Install the TACACS+ Service as close as possible to the userdatabase, preferably on the same server. TACACS+ needs to be closelysynchronized with your Domain, and any network connection issues,DNS problems, or even time discrepancies can cause a critical servicefailure. Installing TACACS+ on the same server as the user databasecan also improve performance.

TACACS+ servers should be deployed in a fully trusted internalnetwork. If you keep your TACACS+ service within your trusted network,you need to open only one port, TCP 49. There should not be any directaccess from untrusted or semi-trusted networks.

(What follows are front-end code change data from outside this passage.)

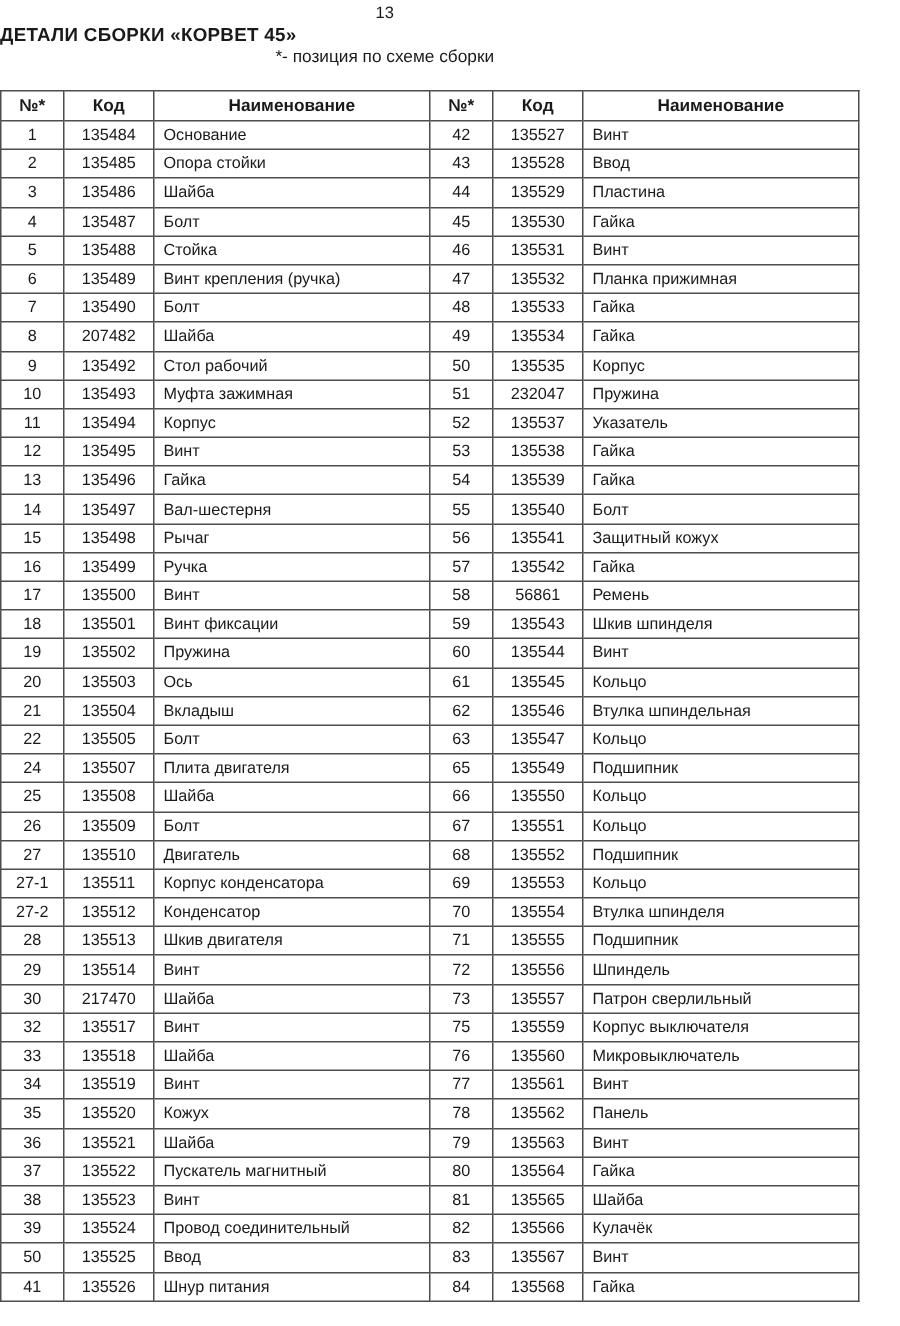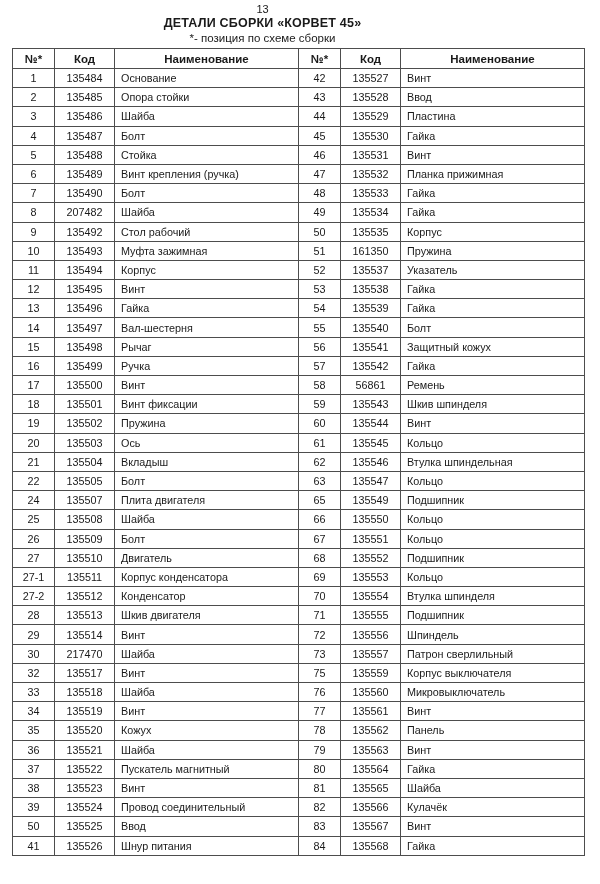--- a/index.html
+++ b/index.html
@@ -10,7 +10,7 @@
     color: #1a1a1a;
     overflow: hidden;
   }
-  .page { width: 513px; height: 884px; padding-top: 3px; padding-left: 12px; }
+  .page { width: 513px; height: 884px; padding-top: 3px; }
   .page-number {
     text-align: center;
     font-size: 11px;

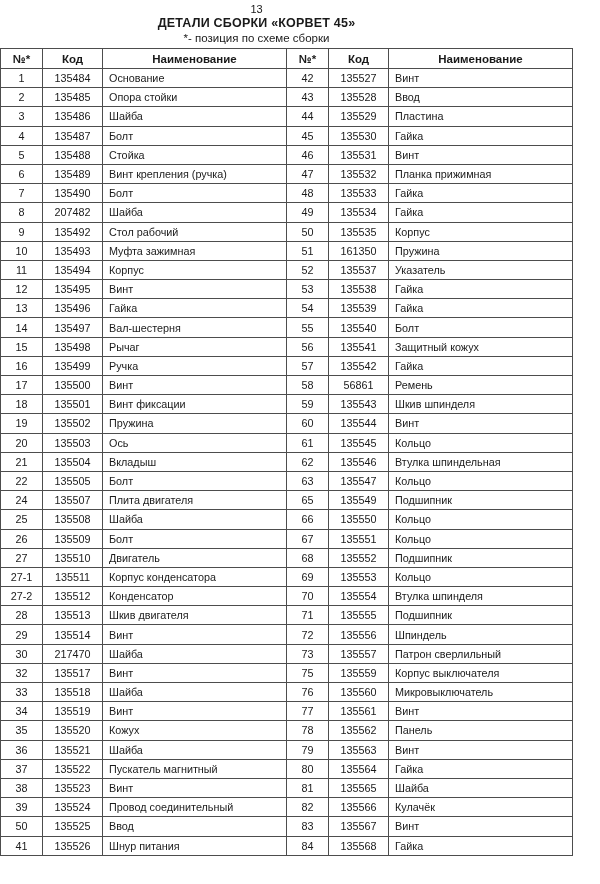--- a/index.html
+++ b/index.html
@@ -18,7 +18,7 @@
     font-weight: normal;
   }
   .doc-title {
-    text-align: center;
+    text-align: left;
     font-size: 12.5px;
     line-height: 15px;
     font-weight: bold;

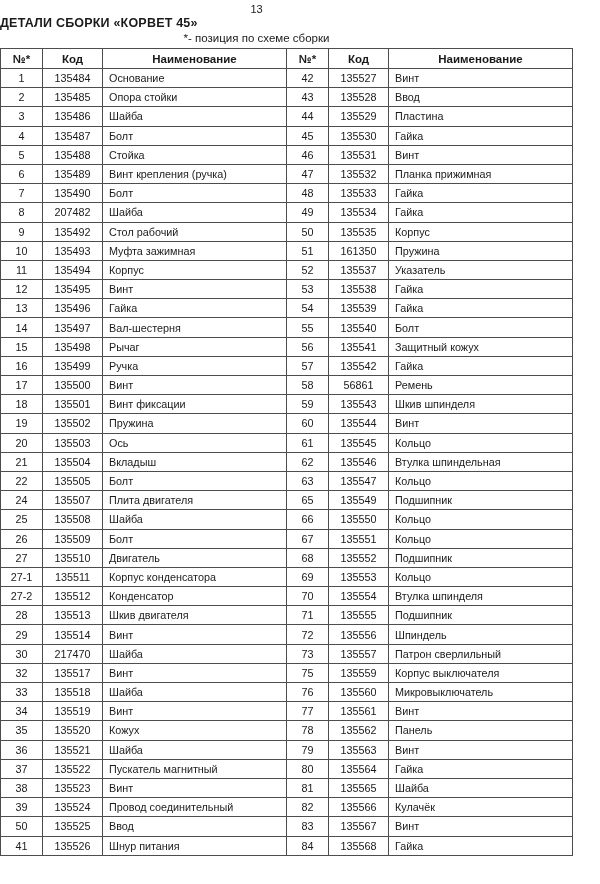--- a/index.html
+++ b/index.html
@@ -29,7 +29,7 @@
     font-size: 11.5px;
     line-height: 14px;
     font-weight: normal;
-    margin-bottom: 3px;
+    margin-bottom: 15px;
   }
   table.parts {
     width: 572px;

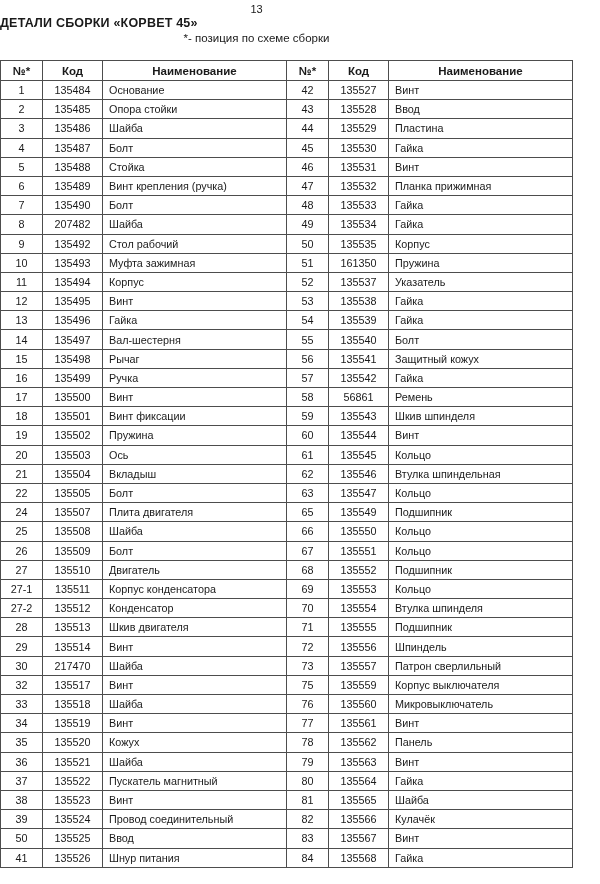--- a/index.html
+++ b/index.html
@@ -175,7 +175,7 @@
     <td class="code">135493</td>
     <td class="name">Муфта зажимная</td>
     <td class="num">51</td>
-    <td class="code">161350</td>
+    <td class="code">232047</td>
     <td class="name">Пружина</td>
   </tr>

Note:RADIUS is typically deployed in a semi-trusted network, andTACACS+ uses internal administrative logins, so combining these serviceson the same server could potentially compromise your network security.

See more: Moose Heyliger Band Of Brothers, Stephen Mccole As Frederick T

Table 1: RADIUS and TACACS+




Primary Use

Authenticate and log remote network users

Provide administrator access to network devices like routersand switches

Authentication and Authorization

Authentication and Authorization checking are bundled together.When the client device requests authentication from the server, theserver replies with both authentication attributes and authorizationattributes. These functions can not be performed separately.

All three AAA functions (authentication, authorization, andaccounting) can be used independently. Therefore, one method suchas kerberos can be used for authentication, and a separate methodsuch as TACACS+ can be used for authorization.


The accounting features of the RADIUS protocol can be used independentlyof RADIUS authentication or authorization.


User Datagram Protocol (UDP)/IP with best-effort is used fordelivery on ports 1645/1646, 1812/1813

TCP used for delivery on port 49. Also has multiprotocol supportfor AppleTalk Remote Access (ARA) protocol, NetBIOS Frame ProtocolControl protocol, Novell Asynchronous Services Interface (NASI), andX.25 PAD connection.

Encryption applied to


Username and password

802.1X Security

If you want to use 802.1x port-based network access control,you have to use the RADIUS client because the TACACS+ client doesnot support that feature.